┌────────
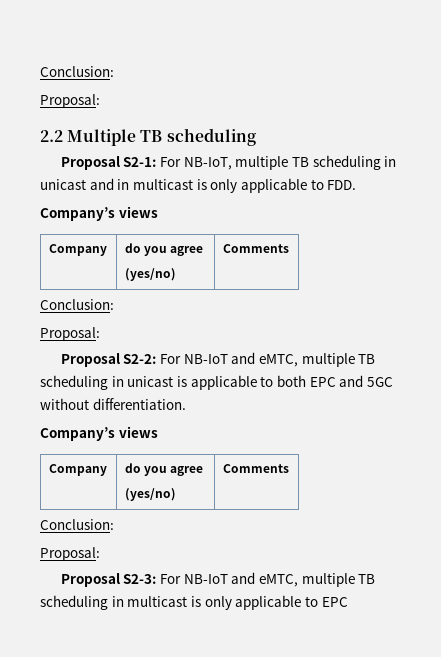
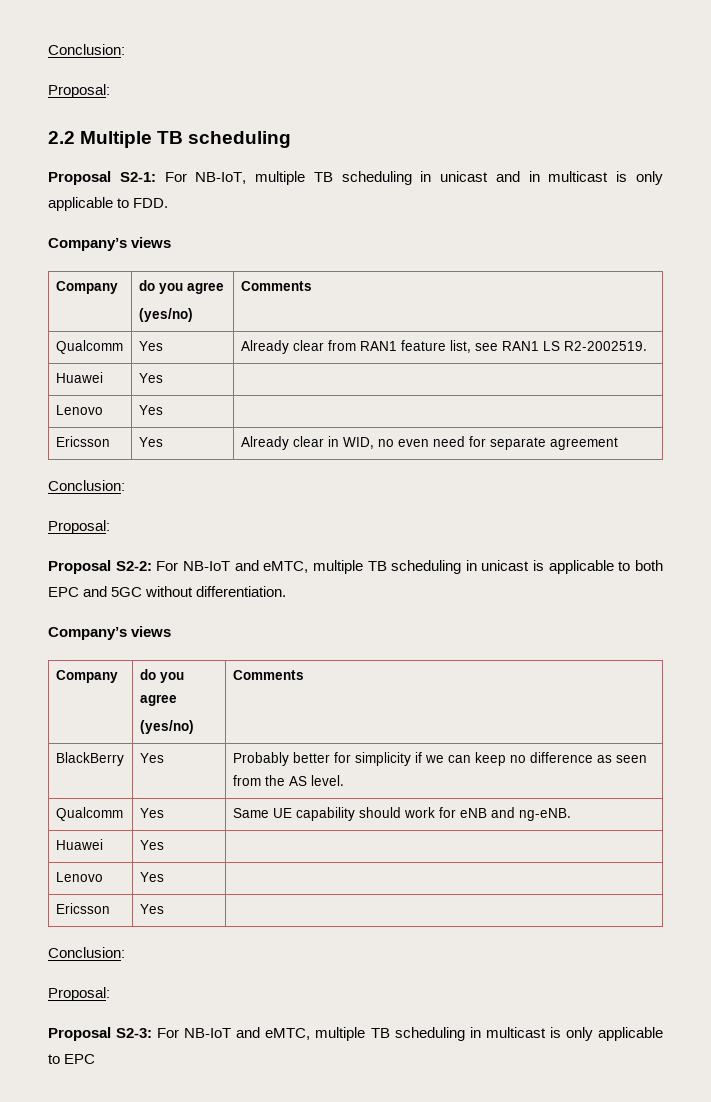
+ Qualcomm | Yes | Already clear from RAN1 feature list, see RAN1 LS R2-2002519.
+ Huawei | Yes |
+ Lenovo | Yes |
+ Ericsson | Yes | Already clear in WID, no even need for separate agreement
+ BlackBerry | Yes | Probably better for simplicity if we can keep no difference as seen from the AS level.
+ Qualcomm | Yes | Same UE capability should work for eNB and ng-eNB.
+ Huawei | Yes |
+ Lenovo | Yes |
+ Ericsson | Yes |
└────────
== Problem to work on ==
Write out the records above exactly. Pictures do not belong in the copy.

== Your response ==
+ Qualcomm | Yes | Already clear from RAN1 feature list, see RAN1 LS R2-2002519.
+ Huawei | Yes |
+ Lenovo | Yes |
+ Ericsson | Yes | Already clear in WID, no even need for separate agreement
+ BlackBerry | Yes | Probably better for simplicity if we can keep no difference as seen from the AS level.
+ Qualcomm | Yes | Same UE capability should work for eNB and ng-eNB.
+ Huawei | Yes |
+ Lenovo | Yes |
+ Ericsson | Yes |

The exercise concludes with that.